> [TASK INSTRUCTIONS]: The lines you return must be all those in the data that hold the string "grow".

• • • • • • •

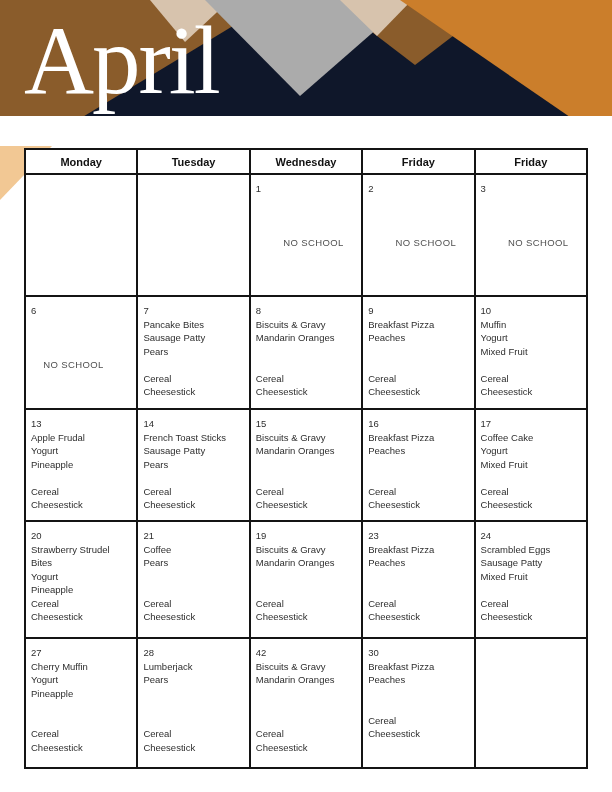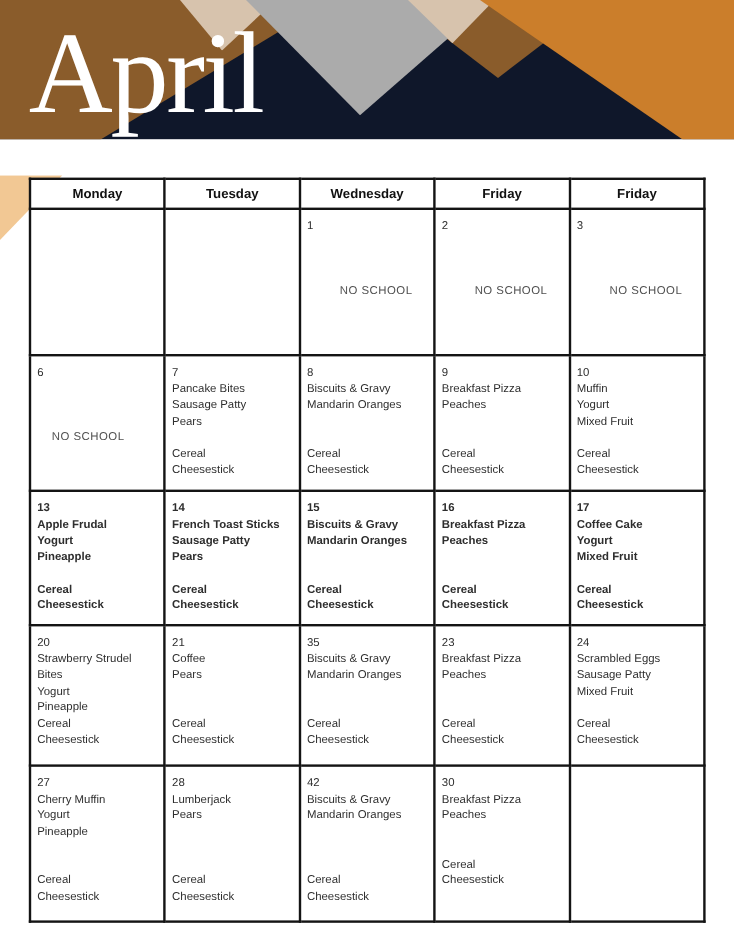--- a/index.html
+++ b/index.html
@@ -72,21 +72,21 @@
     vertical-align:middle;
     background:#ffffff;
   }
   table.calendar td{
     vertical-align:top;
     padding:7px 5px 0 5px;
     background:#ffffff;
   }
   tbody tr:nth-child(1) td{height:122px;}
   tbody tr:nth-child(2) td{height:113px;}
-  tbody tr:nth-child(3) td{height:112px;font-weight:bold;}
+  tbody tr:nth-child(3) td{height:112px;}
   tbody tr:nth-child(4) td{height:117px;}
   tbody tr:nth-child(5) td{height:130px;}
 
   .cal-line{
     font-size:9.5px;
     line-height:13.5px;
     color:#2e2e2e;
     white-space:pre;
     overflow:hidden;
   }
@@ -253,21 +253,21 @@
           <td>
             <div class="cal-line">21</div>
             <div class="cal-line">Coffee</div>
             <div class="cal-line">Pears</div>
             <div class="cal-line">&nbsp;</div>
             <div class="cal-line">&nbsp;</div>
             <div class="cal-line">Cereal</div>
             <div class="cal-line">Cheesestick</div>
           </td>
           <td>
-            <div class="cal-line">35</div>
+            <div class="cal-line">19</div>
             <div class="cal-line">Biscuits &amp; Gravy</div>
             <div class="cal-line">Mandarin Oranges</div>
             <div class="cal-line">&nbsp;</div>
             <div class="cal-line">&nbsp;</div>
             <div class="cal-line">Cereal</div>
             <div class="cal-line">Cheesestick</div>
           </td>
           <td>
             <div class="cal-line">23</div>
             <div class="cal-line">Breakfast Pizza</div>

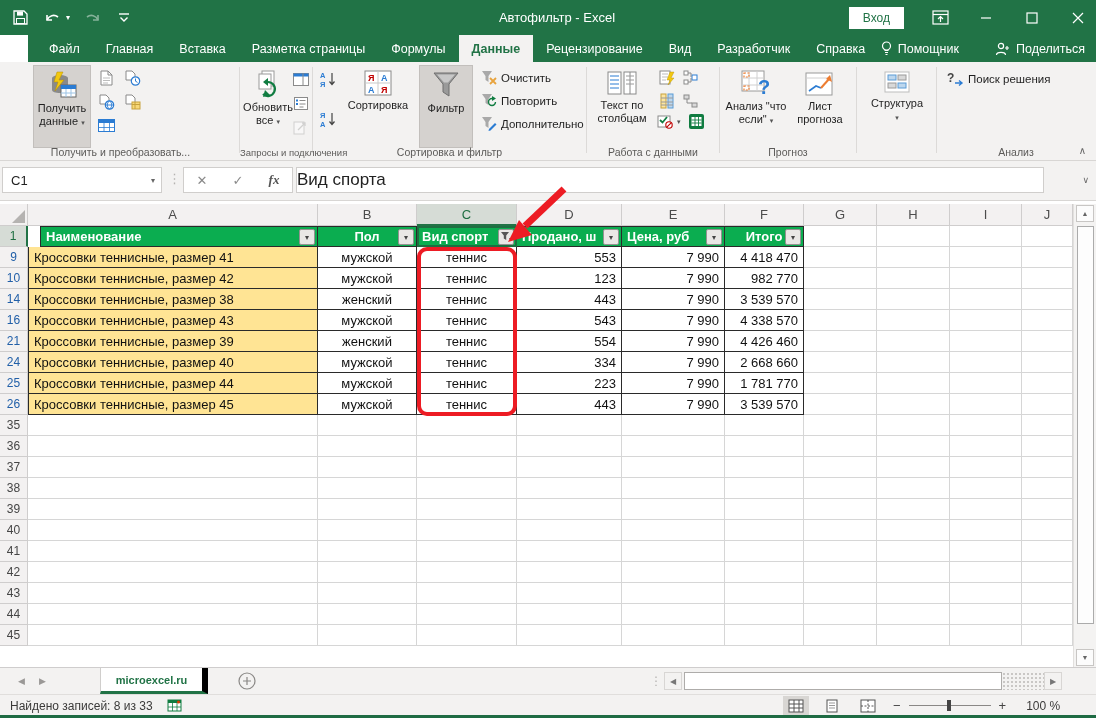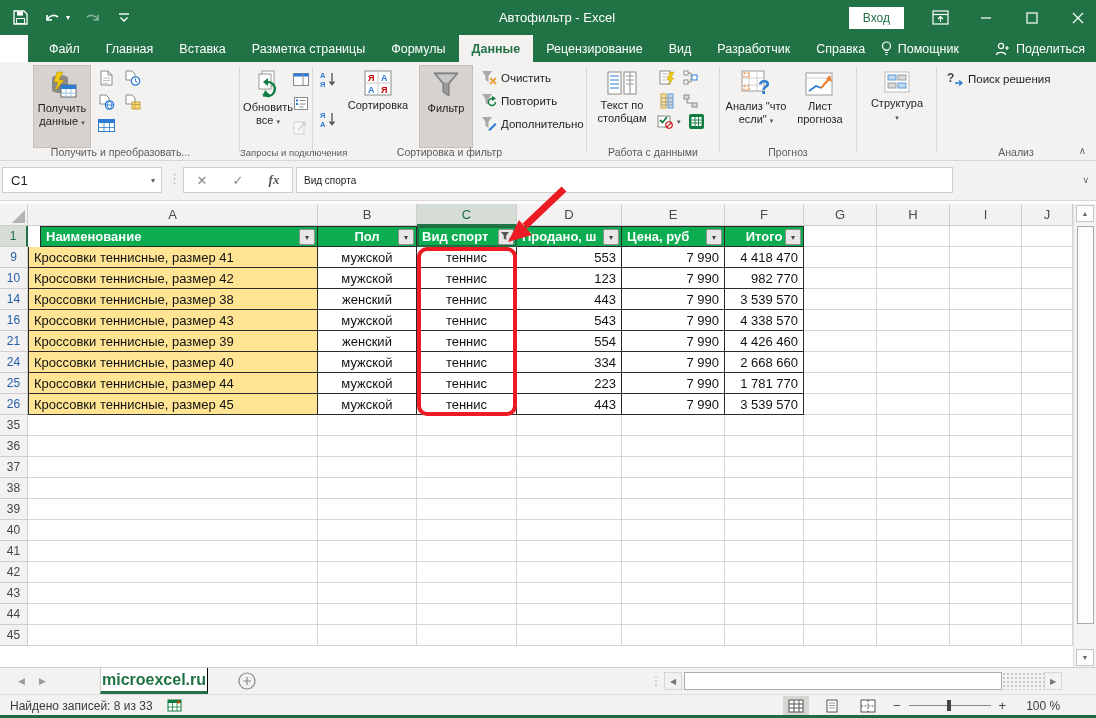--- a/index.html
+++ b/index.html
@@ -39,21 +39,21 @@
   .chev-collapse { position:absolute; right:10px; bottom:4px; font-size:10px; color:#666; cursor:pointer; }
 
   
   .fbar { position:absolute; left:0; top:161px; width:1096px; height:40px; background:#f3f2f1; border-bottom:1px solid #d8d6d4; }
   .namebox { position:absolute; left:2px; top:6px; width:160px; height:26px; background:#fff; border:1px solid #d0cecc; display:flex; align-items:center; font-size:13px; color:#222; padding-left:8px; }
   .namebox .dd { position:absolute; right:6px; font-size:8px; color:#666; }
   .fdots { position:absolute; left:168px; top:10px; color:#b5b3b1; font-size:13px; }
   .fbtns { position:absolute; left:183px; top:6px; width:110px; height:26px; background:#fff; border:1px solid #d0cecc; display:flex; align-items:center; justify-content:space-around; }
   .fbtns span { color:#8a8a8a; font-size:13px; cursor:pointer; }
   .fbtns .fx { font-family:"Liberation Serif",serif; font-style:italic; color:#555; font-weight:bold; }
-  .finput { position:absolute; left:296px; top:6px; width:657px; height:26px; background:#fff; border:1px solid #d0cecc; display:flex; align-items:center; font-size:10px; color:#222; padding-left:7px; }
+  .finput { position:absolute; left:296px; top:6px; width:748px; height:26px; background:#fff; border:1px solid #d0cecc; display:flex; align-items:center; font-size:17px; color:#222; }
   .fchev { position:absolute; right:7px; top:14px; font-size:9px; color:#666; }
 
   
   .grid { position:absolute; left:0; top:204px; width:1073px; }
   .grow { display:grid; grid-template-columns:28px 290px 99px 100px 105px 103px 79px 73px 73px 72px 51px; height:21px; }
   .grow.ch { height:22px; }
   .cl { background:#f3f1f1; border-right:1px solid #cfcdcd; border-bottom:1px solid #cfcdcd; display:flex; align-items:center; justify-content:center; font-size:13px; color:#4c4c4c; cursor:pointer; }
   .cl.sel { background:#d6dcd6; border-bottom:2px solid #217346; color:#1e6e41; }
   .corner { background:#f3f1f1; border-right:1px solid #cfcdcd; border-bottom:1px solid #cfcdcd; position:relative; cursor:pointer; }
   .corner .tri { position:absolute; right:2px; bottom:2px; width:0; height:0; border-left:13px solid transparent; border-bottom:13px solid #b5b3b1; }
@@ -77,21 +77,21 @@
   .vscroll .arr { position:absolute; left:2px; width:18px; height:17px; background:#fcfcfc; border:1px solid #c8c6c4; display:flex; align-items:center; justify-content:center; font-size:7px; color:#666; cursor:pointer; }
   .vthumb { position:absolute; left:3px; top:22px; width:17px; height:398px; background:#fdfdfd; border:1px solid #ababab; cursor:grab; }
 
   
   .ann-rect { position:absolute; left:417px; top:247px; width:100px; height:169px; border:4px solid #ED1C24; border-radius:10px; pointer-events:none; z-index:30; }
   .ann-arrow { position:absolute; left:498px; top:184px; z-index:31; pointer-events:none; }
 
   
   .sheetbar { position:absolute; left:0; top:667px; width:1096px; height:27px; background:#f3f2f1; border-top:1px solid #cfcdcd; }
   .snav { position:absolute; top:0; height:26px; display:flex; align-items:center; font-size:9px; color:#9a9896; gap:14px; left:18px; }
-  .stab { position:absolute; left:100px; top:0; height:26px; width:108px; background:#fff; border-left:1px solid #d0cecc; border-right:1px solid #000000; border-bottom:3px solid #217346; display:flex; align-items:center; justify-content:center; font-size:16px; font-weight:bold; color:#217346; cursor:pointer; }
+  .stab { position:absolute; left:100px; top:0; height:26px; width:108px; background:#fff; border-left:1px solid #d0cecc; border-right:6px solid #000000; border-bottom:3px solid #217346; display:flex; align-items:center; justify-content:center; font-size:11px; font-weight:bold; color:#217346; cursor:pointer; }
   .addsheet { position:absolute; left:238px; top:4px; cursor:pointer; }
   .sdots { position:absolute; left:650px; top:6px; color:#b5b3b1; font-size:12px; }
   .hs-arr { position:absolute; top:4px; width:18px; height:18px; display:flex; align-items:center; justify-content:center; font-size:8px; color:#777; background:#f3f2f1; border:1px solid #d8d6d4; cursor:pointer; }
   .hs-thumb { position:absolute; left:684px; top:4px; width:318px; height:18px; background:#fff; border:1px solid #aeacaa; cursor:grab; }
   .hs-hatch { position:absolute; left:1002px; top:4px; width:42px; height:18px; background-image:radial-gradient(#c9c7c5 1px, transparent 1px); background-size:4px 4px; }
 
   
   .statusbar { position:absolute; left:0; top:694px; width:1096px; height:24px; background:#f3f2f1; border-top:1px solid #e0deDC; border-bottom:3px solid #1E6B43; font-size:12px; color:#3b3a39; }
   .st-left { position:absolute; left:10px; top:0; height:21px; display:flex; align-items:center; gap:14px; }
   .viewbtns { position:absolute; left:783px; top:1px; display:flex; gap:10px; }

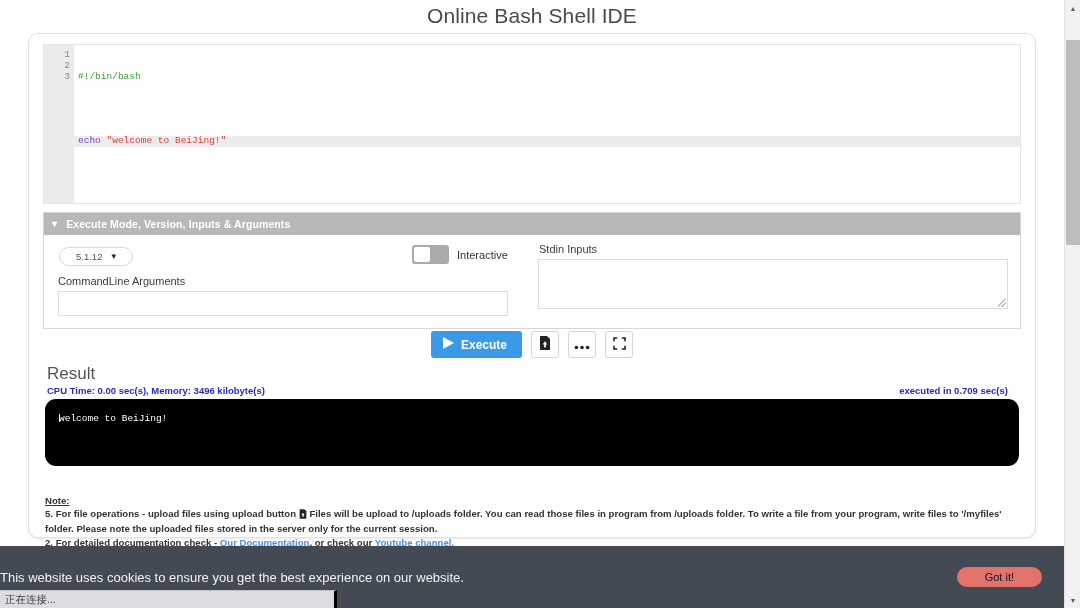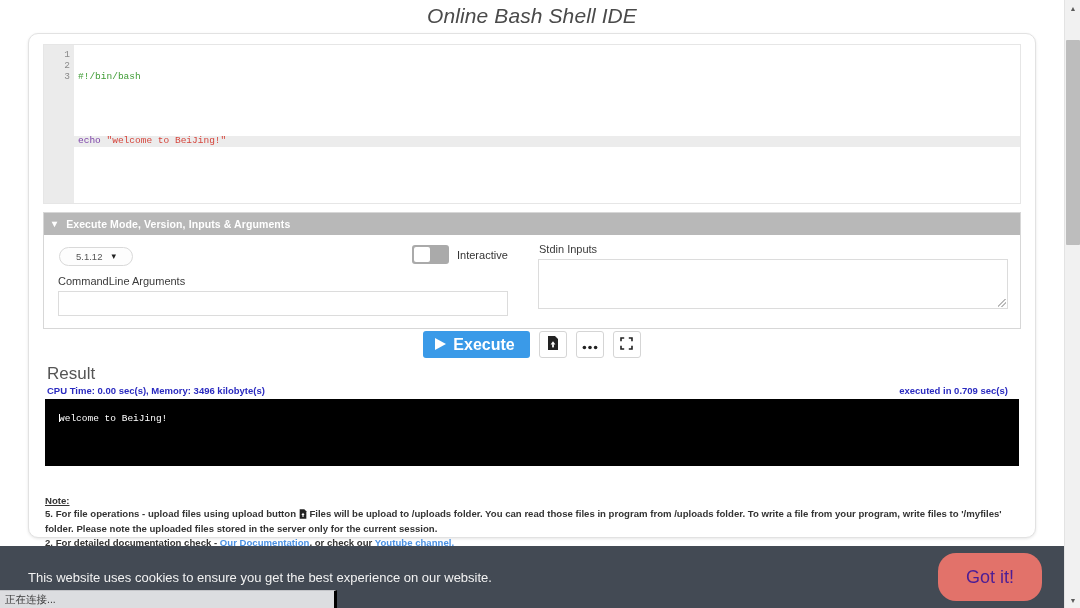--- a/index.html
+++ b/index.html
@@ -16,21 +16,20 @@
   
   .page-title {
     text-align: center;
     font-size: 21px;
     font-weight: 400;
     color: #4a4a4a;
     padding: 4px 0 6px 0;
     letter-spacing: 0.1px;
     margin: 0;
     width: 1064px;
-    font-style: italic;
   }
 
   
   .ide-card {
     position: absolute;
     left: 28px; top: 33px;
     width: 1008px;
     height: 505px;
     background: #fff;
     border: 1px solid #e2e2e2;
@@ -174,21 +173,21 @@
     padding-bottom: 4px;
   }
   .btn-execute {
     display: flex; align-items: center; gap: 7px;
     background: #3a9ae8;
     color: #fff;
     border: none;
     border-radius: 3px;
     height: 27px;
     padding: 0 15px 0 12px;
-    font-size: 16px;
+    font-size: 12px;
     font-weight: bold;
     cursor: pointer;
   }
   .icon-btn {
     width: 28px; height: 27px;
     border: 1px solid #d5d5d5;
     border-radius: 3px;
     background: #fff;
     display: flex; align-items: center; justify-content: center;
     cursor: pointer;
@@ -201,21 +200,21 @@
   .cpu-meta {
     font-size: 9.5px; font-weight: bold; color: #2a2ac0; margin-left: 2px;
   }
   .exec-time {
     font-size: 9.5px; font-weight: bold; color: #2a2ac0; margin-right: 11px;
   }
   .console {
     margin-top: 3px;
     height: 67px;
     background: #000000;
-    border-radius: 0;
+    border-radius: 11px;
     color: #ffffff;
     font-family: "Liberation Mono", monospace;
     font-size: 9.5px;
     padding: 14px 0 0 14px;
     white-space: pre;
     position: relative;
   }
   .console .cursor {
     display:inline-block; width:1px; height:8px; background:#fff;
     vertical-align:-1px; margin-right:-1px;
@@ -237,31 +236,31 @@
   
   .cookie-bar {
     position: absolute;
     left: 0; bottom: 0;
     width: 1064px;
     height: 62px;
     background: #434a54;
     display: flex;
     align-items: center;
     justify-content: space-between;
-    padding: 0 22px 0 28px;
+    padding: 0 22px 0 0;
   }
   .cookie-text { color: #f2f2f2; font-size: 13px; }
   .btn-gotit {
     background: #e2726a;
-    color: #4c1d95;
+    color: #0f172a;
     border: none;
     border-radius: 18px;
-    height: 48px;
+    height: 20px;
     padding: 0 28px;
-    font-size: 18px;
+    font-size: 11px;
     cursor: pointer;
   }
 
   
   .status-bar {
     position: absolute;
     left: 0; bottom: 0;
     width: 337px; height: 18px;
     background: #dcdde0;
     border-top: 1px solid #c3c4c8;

• • • • • • •

> [SOLUTION FOR THIS EXERCISE]:
   .grow { display:grid; grid-template-columns:28px 290px 99px 100px 105px 103px 79px 73px 73px 72px 51px; height:21px; }
   .grow.ch { height:22px; }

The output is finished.